Let's also talk about the venue. Previous FlatCons had been held at Illinois Weslyan University, but the con outgrew the facilities they had been using at Weslyan. So this year the location was the Interstate Center, which is basically a big ass metal shed with concret floors and warehouse style lighting subdivided into large, sterile halls. It sucked. Probably the worst con venue I've ever been in. I can only think of three good things to say about it: there was plenty of room in the shed, the parking lot was right next to the place, and the chairs didn't suck. As to the bad, there was plenty. The average table was lamer than the worst table the Chancellor would give us for Winter War. The bathrooms were hidden in a labyrinth guarded by an irate minotaur. The concession stand was actually a band of brigands armed with kitchen utensils. I bought breakfast for Jenn and I. The sign said "biscuits & gravy". The gravy was fine, but apparently "biscuits" plural meant "a single English muffin, quarted". At the time, I thought the concessions stand was being operated by and for the benefit of the con, so I did not complain. Jenn reported later that the InterState Center was actually to blame. I understand that it is standard procedure to gouge me for three bucks for a pop that would cost 75 cents at a gas station, but this biscuit bait-and-switch is absolutely beyond the pale.

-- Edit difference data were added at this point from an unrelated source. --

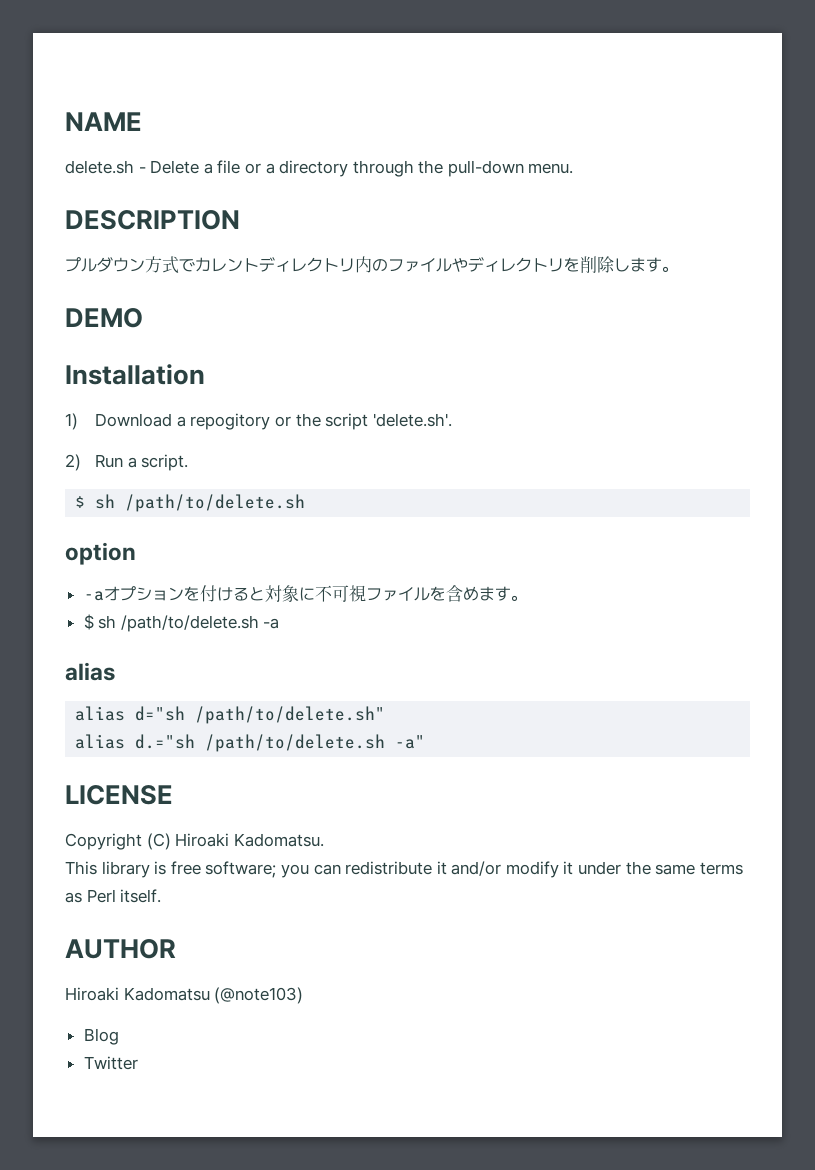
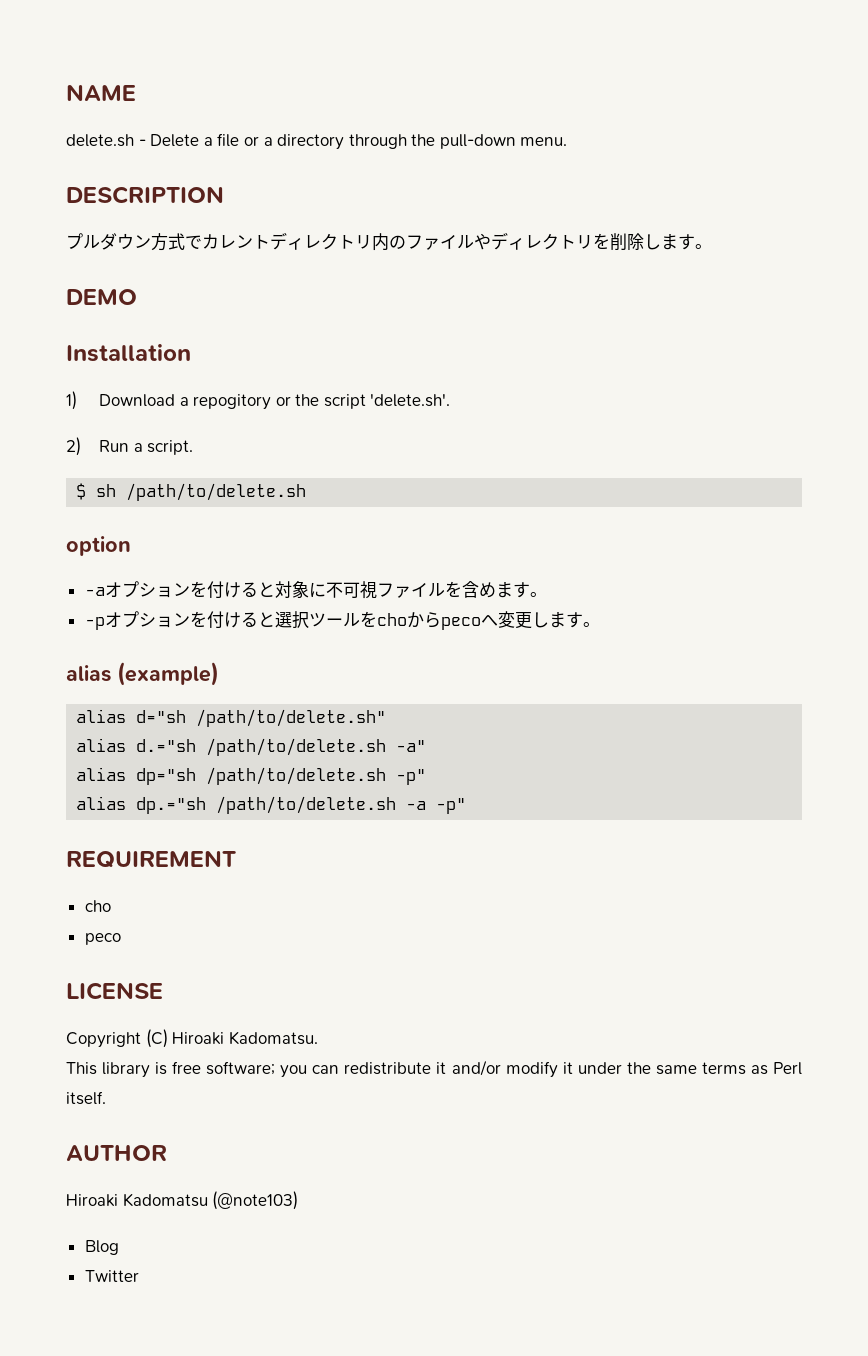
[83,614,280,632] [65,662,115,681] $ sh /path/to/delete.sh -a // alias -> [84,611,600,630] [66,662,219,686] -pオプションを付けると選択ツールをchoからpecoへ変更します。 // alias (example)
(426, 742) none -> [76,767,427,785] [76,796,467,814] [66,850,236,868] [84,900,111,912] [84,933,121,945] // alias dp="sh /path/to/delete.sh -p" // alias dp.="sh /path/to/delete.sh -a -p" // REQUIREMENT // cho // peco

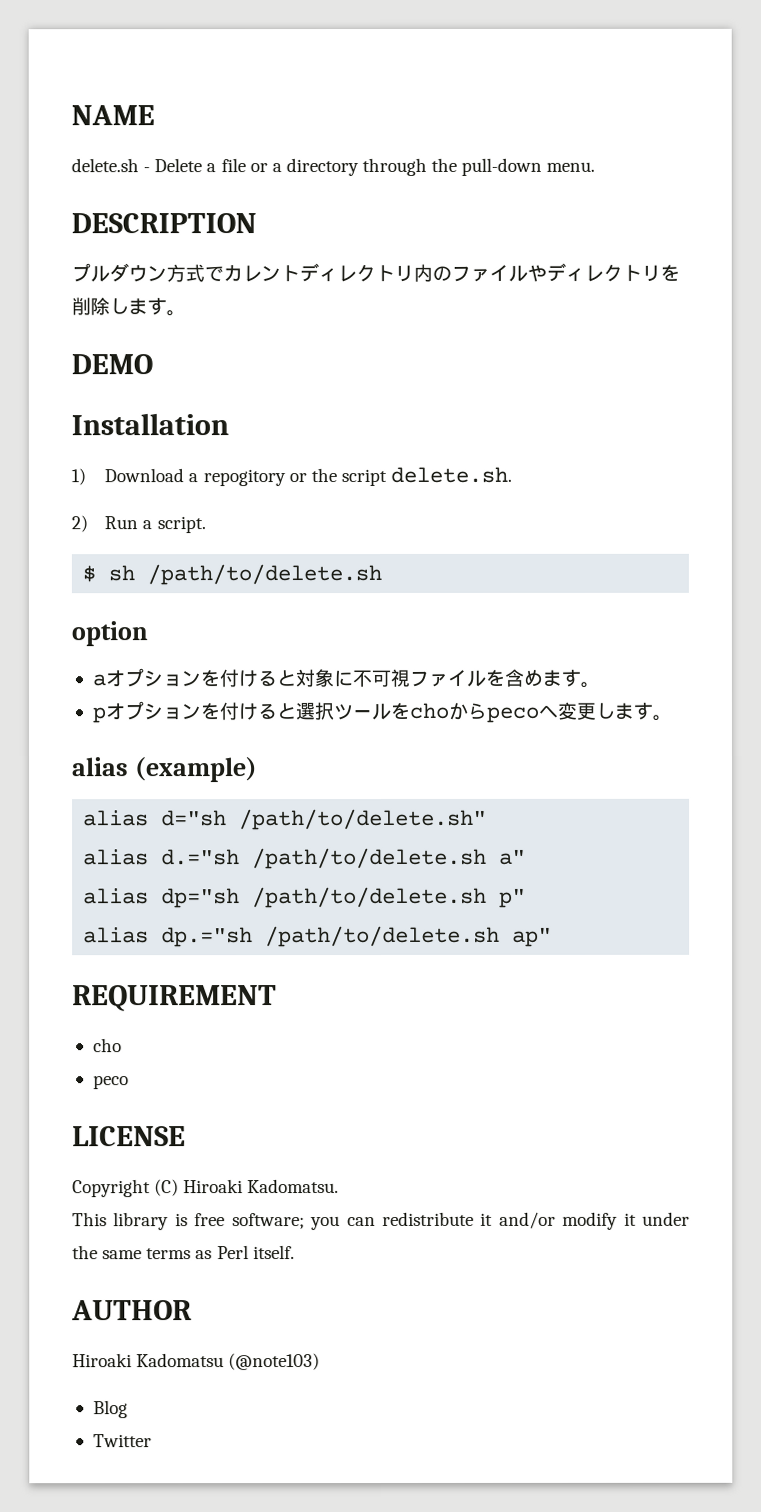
[370,394,451,407] 'delete.sh'. -> [390,466,513,483] delete.sh.
[84,587,105,596] -a -> [91,674,106,687] a
[84,617,105,630] -p -> [91,707,106,724] p
[396,740,427,752] -a" -> [499,849,527,865] a"
[396,769,427,785] -p" -> [499,888,527,908] p"
[406,798,467,814] -a -p" -> [512,927,553,947] ap"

The con staff seemed like friendly people, but the operation seemed less organized than several other cons I have attended. Sign-ups for games used the put-your-name-on-the-wallchart method, which I find to be a pretty loosey-goosey way of doing things. I didn't really notice any staffers checking up on the games or noting which ones were actually running versus which ones were duds. I did overhear two staffers talk about counting the number of people in the room, and apparently attendance on Saturday morning was about 40 people. Jenn reports the hall got significantly busier later in the day after I left.
One final note: They had some LAN games and such set up. Jenn and I tried Dance Dance Revolution, with the screen projected onto the wall of the shed. That was fun, but I wasn't properly dressed for that kind of activity. I ended up bowing out early because the jeans I was wearing were either going to trip me up or split up the middle. Neither sounded like a fun addition to my con experience. Still, I am seriously considering getting DDR and some pads for the X-Box.